§ **What is expected**
The answer must be every line of the data that holds the word "module".

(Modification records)
Start of Block
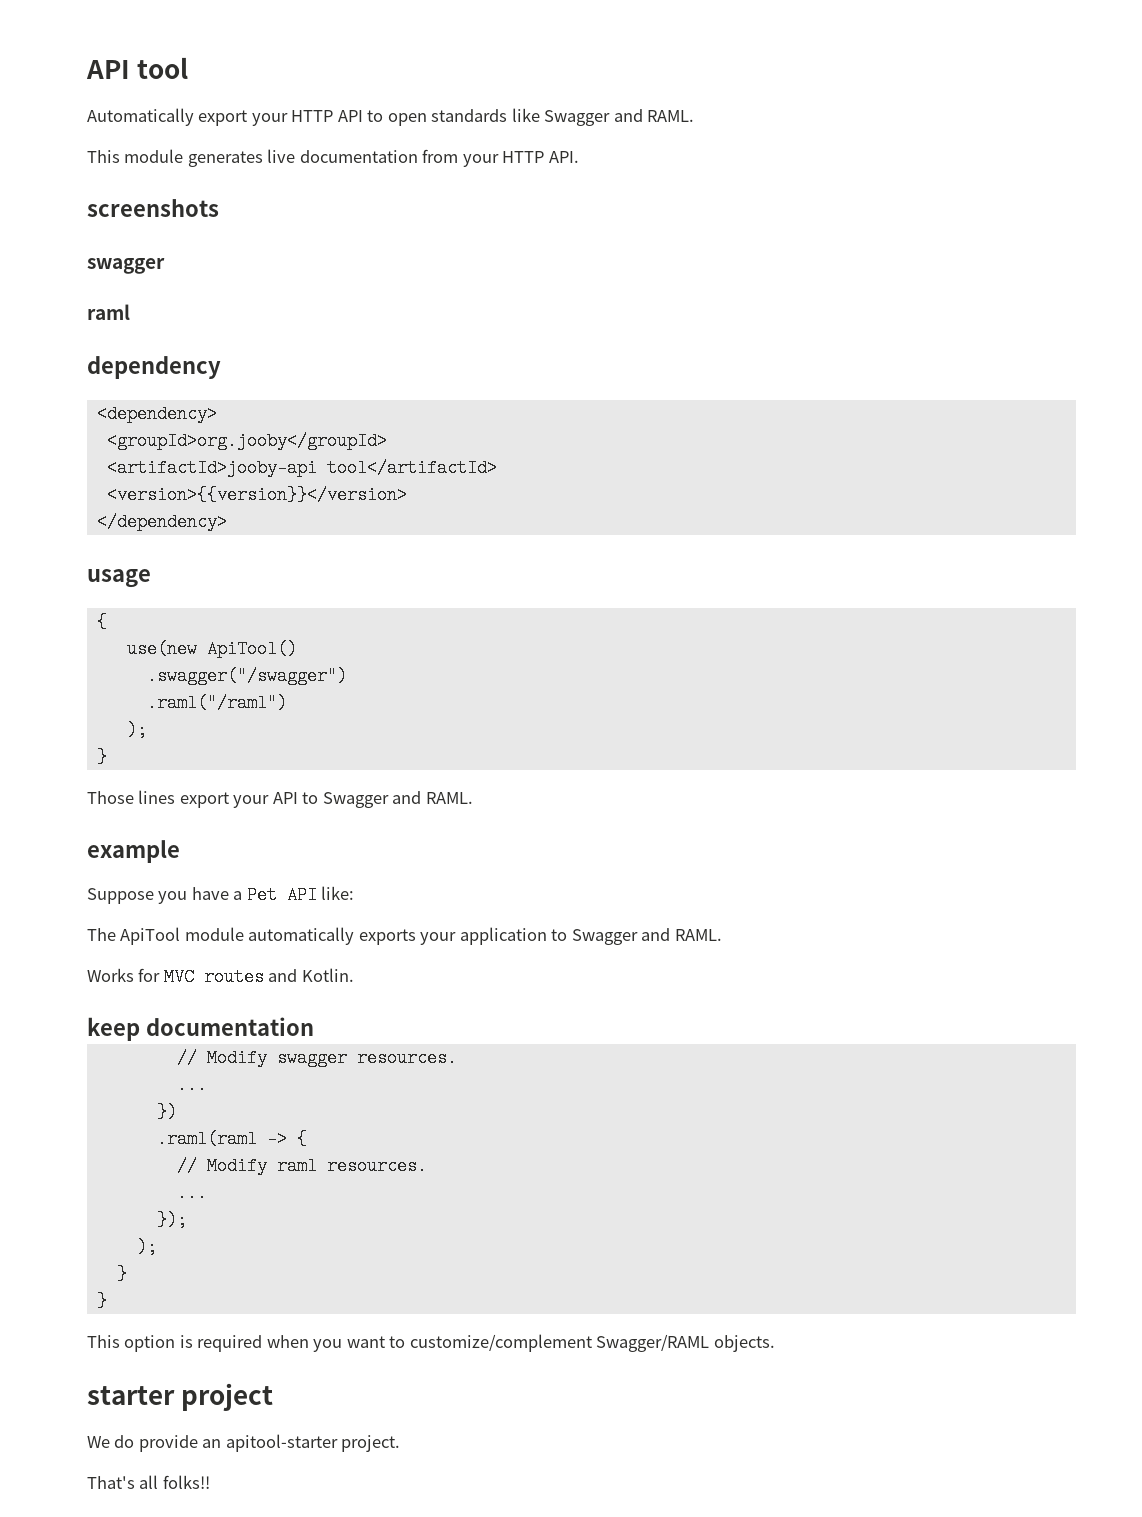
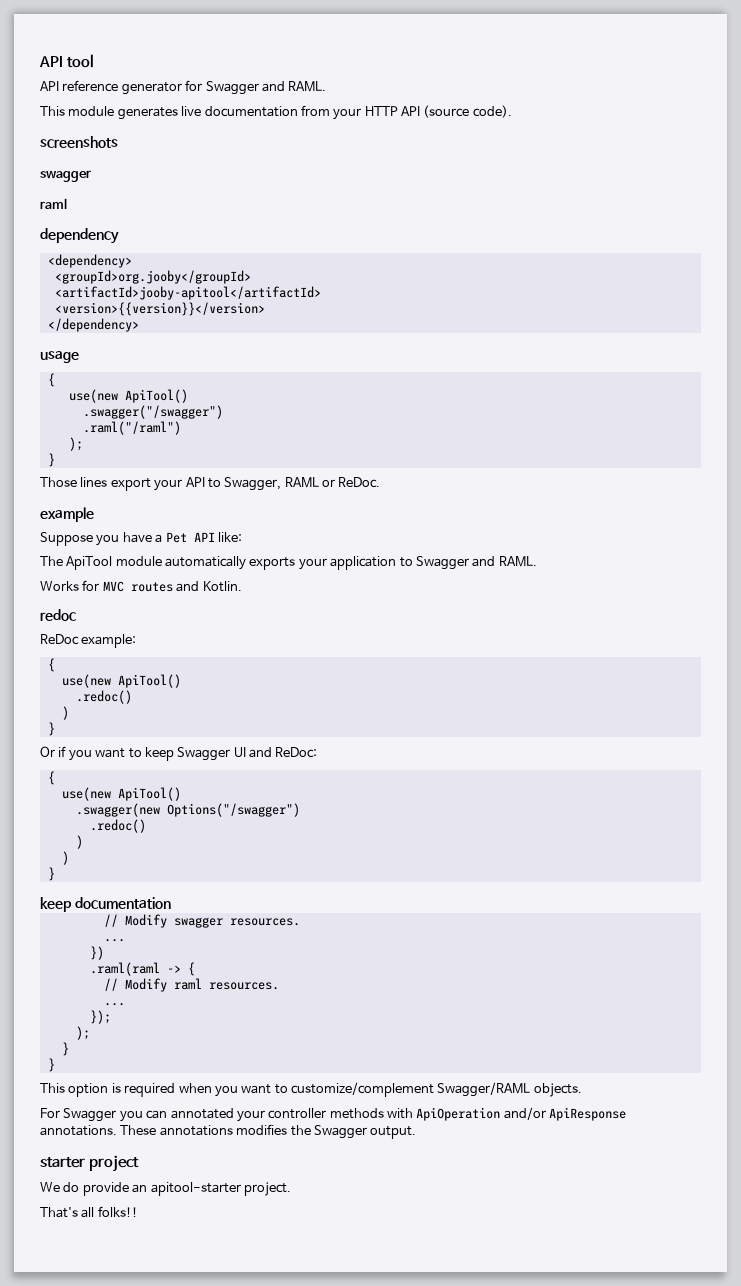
- Automatically export your HTTP API to open standards like Swagger and RAML.
+ API reference generator for Swagger and RAML.
- This module generates live documentation from your HTTP API.
+ This module generates live documentation from your HTTP API (source code).
- <artifactId>jooby-api tool</artifactId>
+ <artifactId>jooby-apitool</artifactId>
- Those lines export your API to Swagger and RAML.
+ Those lines export your API to Swagger, RAML or ReDoc.
+ redoc
+ ReDoc example:
+ {
+ use(new ApiTool()
+ .redoc()
+ )
+ }
+ Or if you want to keep Swagger UI and ReDoc:
+ {
+ use(new ApiTool()
+ .swagger(new Options("/swagger")
+ .redoc()
+ )
+ )
+ }
+ For Swagger you can annotated your controller methods with ApiOperation and/or ApiResponse annotations. These annotations modifies the Swagger output.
End of Block
§ **Written response**
- This module generates live documentation from your HTTP API.
+ This module generates live documentation from your HTTP API (source code).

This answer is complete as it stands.